C’est plutôt marrant quand Jo se met à balancer tous les changements que Nick fait et allant, selon Miranda, dans le bon sens quand elle apprend quelques avantages pour les internes. Cela l’énerve toutefois de voir que certains des changements se font alors qu’elle, elle n’a jamais pu les mettre en place. Malgré tout, Miranda n’est pas prête à revenir à l’hôpital.

L’épisode se termine, comme annoncé au début, par une présentation d’un devoir de Zola qui espère avoir un prix en parlant de sa grand-mère. Toutefois, quand elle commence à évoquer Alzheimer, elle entre dans une crise de panique, devant toute sa famille – et tout le public. Ah. Meredith monte sur scène pour l’apaiser et la sortir de là, et nous, on comprend que les scénaristes tiennent là une possible porte de sortie pour Meredith. Prendre un an sabbatique pour s’occuper de sa fille, ça pourrait être une explication logique – Miranda fait la même chose, de toute évidence.
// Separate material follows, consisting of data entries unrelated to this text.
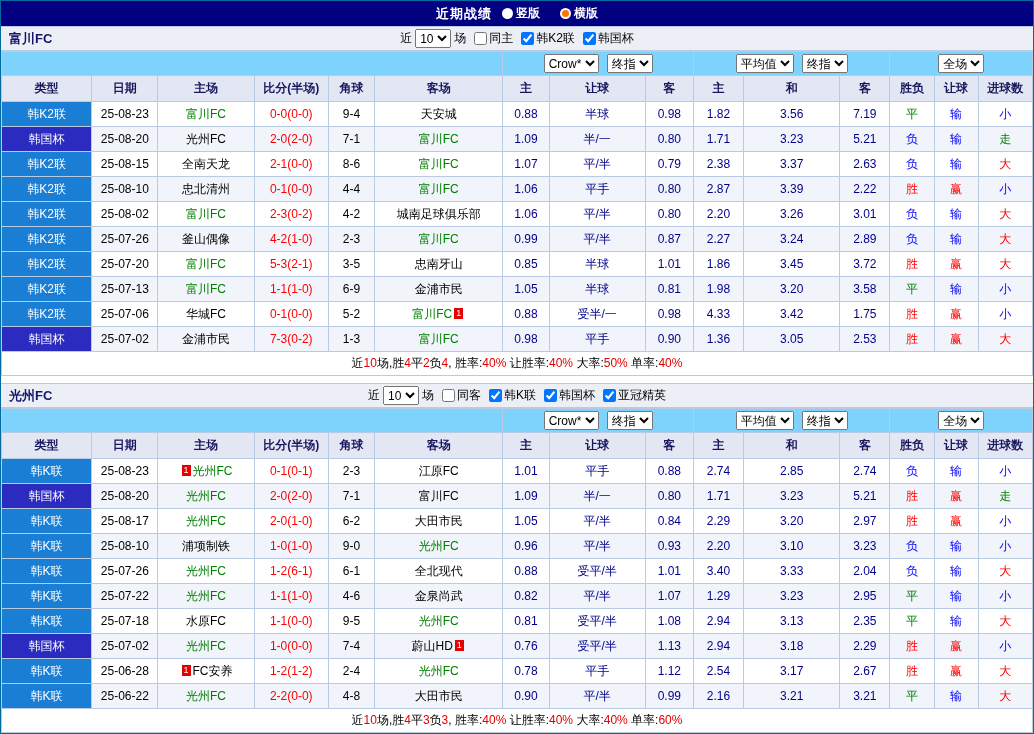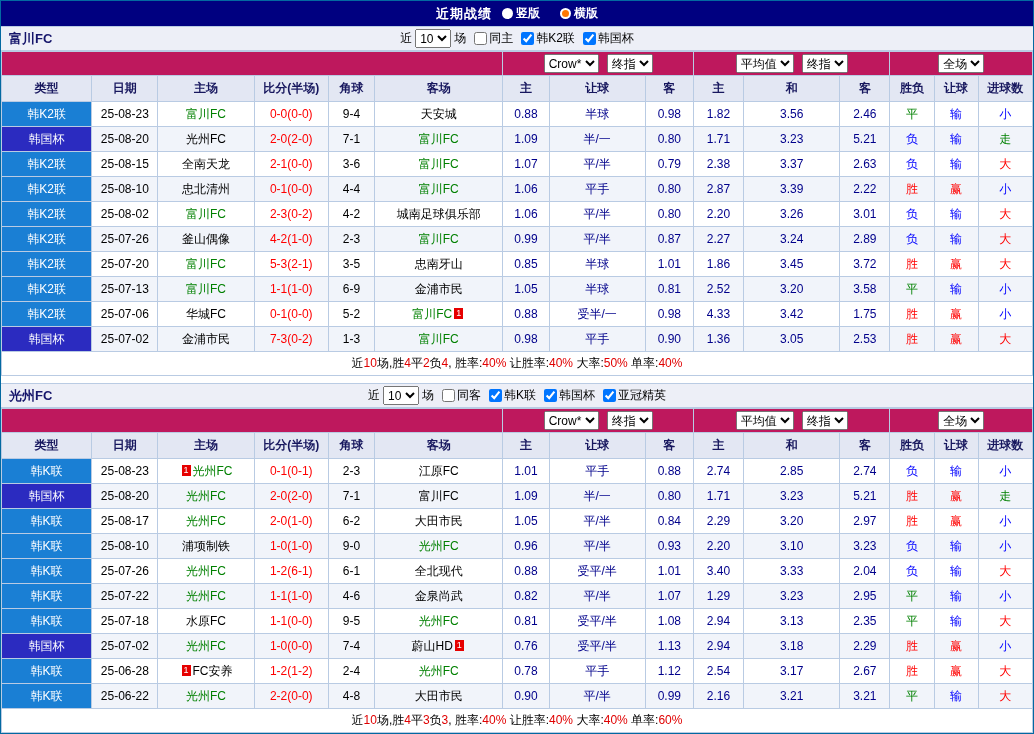"Crow*" tr.filter-row td { background: #be185d -> #7dd3fc }
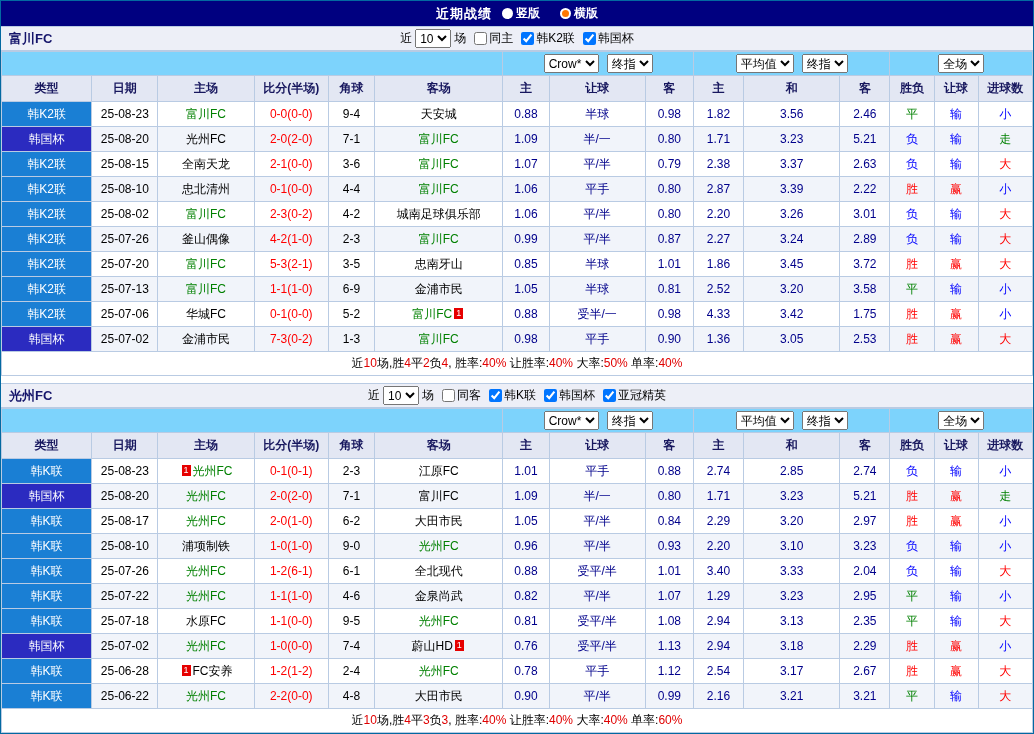"2.46" td.odds { text: 2.46 -> 7.19 }
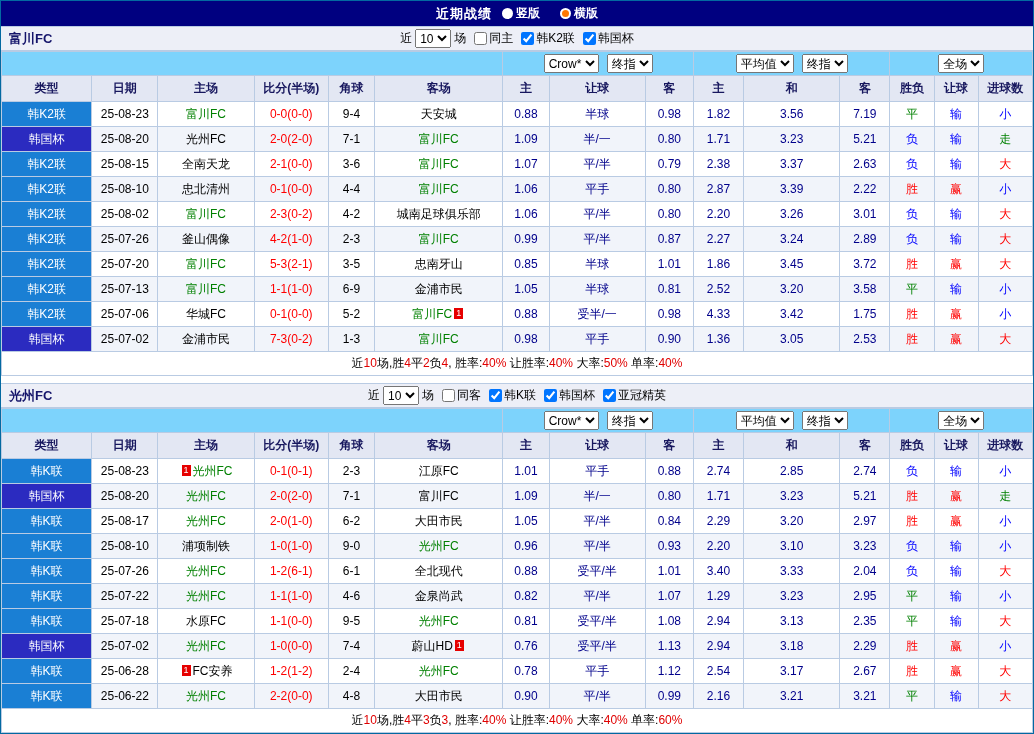"3-6" td.corner { text: 3-6 -> 8-6 }
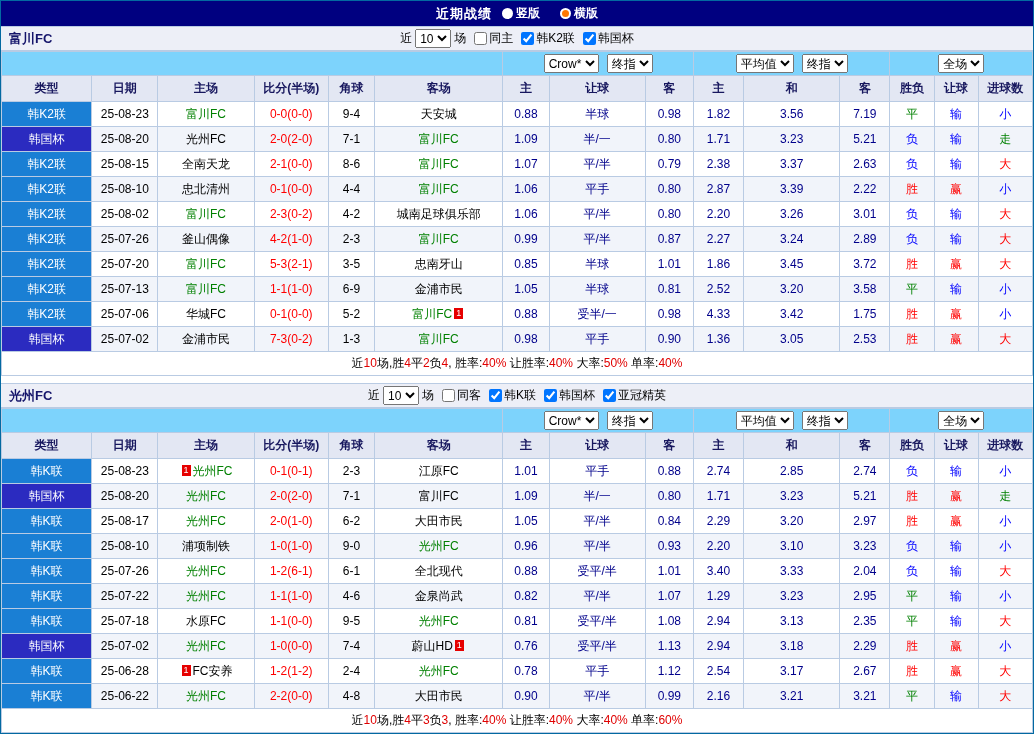"2.52" td.odds { text: 2.52 -> 1.98 }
Bon, après, Miranda, on la voit justement. Sinon, Meredith prend aussi le temps, avant ce cliffhanger, de se réconcilier avec Nick, en lui faisant une jolie déclaration d’amour et des excuses pour les six mois où elle a décidé de ne pas l’appeler. Malgré l’interruption d’un Owen toujours aussi énervant et demandant à repasser prof à plein temps pour ne plus avoir la surveillance de Teddy (ouf), le couple parvient à rétablir le dialogue sur autre chose que les internes et leurs avantages. Ouf, bis.